TASK REQUIREMENTS - Reproduce the lines below exactly. Begin with the first, end with the line containing "662px; top: 309px;", and leave out the pictures.

DATA EXTRACT -
<<<<

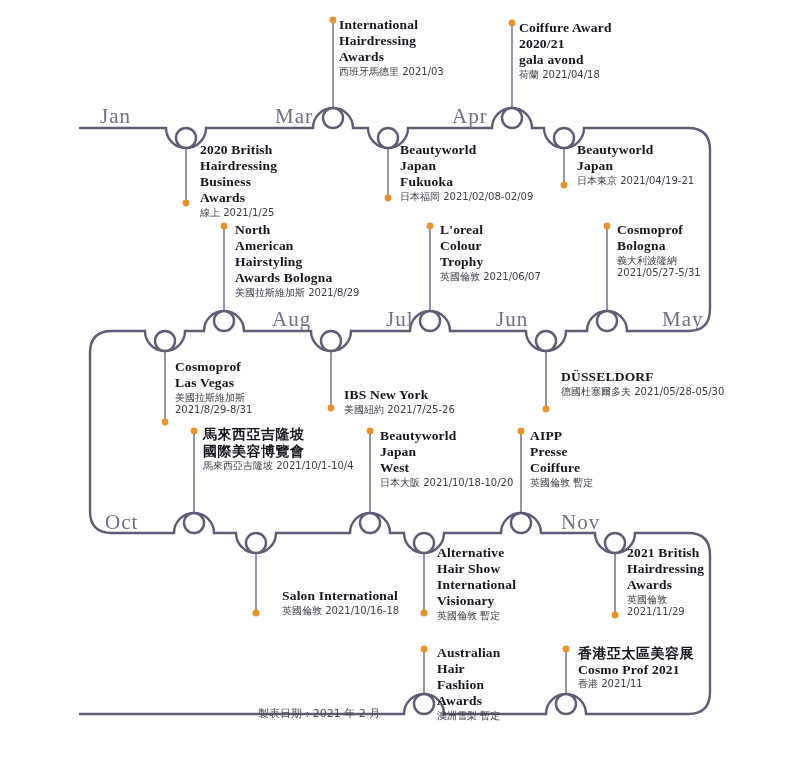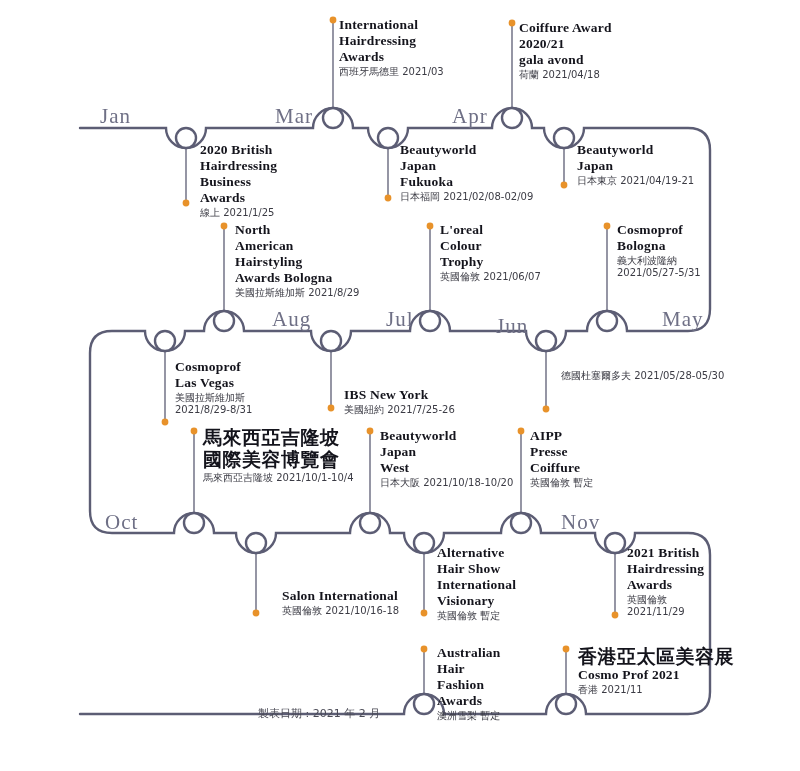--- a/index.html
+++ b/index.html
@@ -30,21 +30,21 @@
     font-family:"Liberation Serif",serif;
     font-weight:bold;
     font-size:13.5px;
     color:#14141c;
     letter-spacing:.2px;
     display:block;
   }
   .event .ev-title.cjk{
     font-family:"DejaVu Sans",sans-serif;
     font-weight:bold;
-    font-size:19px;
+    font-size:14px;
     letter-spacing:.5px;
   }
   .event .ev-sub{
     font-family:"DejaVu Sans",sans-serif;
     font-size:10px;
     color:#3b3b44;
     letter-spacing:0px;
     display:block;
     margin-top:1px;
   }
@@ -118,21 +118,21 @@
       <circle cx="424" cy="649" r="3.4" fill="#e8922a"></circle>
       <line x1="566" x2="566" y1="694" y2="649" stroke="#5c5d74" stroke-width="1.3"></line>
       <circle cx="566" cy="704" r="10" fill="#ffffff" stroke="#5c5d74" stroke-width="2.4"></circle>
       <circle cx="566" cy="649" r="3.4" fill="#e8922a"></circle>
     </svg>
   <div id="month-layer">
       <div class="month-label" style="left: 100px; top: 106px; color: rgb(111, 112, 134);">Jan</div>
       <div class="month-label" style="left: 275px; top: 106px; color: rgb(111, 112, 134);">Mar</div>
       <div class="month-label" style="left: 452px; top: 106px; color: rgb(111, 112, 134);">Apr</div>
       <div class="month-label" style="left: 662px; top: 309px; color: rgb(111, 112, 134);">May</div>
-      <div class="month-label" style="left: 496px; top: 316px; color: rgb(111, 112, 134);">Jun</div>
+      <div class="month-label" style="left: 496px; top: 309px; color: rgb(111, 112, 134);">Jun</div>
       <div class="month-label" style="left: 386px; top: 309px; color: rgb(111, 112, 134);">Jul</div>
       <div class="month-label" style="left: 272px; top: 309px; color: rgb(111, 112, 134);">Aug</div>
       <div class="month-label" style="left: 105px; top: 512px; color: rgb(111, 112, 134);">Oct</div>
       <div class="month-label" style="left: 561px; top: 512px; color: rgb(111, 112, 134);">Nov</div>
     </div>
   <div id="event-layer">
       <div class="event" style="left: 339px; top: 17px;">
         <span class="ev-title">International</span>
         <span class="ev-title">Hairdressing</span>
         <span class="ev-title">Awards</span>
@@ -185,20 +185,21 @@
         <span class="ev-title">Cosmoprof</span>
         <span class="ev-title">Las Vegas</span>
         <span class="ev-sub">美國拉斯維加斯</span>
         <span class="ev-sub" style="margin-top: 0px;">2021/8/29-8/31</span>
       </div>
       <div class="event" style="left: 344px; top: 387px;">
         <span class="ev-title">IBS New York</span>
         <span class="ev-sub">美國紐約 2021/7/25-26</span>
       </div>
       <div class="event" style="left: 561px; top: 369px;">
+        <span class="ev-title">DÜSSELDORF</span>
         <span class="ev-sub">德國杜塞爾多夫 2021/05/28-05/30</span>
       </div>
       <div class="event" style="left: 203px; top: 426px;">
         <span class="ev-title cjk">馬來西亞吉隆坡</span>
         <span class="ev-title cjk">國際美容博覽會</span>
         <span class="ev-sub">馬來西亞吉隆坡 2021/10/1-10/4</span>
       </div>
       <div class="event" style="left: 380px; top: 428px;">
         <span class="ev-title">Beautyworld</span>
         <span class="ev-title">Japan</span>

>>>>

ANSWER SPACE -
--- a/index.html
+++ b/index.html
@@ -30,21 +30,21 @@
     font-family:"Liberation Serif",serif;
     font-weight:bold;
     font-size:13.5px;
     color:#14141c;
     letter-spacing:.2px;
     display:block;
   }
   .event .ev-title.cjk{
     font-family:"DejaVu Sans",sans-serif;
     font-weight:bold;
-    font-size:19px;
+    font-size:14px;
     letter-spacing:.5px;
   }
   .event .ev-sub{
     font-family:"DejaVu Sans",sans-serif;
     font-size:10px;
     color:#3b3b44;
     letter-spacing:0px;
     display:block;
     margin-top:1px;
   }
@@ -118,21 +118,21 @@
       <circle cx="424" cy="649" r="3.4" fill="#e8922a"></circle>
       <line x1="566" x2="566" y1="694" y2="649" stroke="#5c5d74" stroke-width="1.3"></line>
       <circle cx="566" cy="704" r="10" fill="#ffffff" stroke="#5c5d74" stroke-width="2.4"></circle>
       <circle cx="566" cy="649" r="3.4" fill="#e8922a"></circle>
     </svg>
   <div id="month-layer">
       <div class="month-label" style="left: 100px; top: 106px; color: rgb(111, 112, 134);">Jan</div>
       <div class="month-label" style="left: 275px; top: 106px; color: rgb(111, 112, 134);">Mar</div>
       <div class="month-label" style="left: 452px; top: 106px; color: rgb(111, 112, 134);">Apr</div>
       <div class="month-label" style="left: 662px; top: 309px; color: rgb(111, 112, 134);">May</div>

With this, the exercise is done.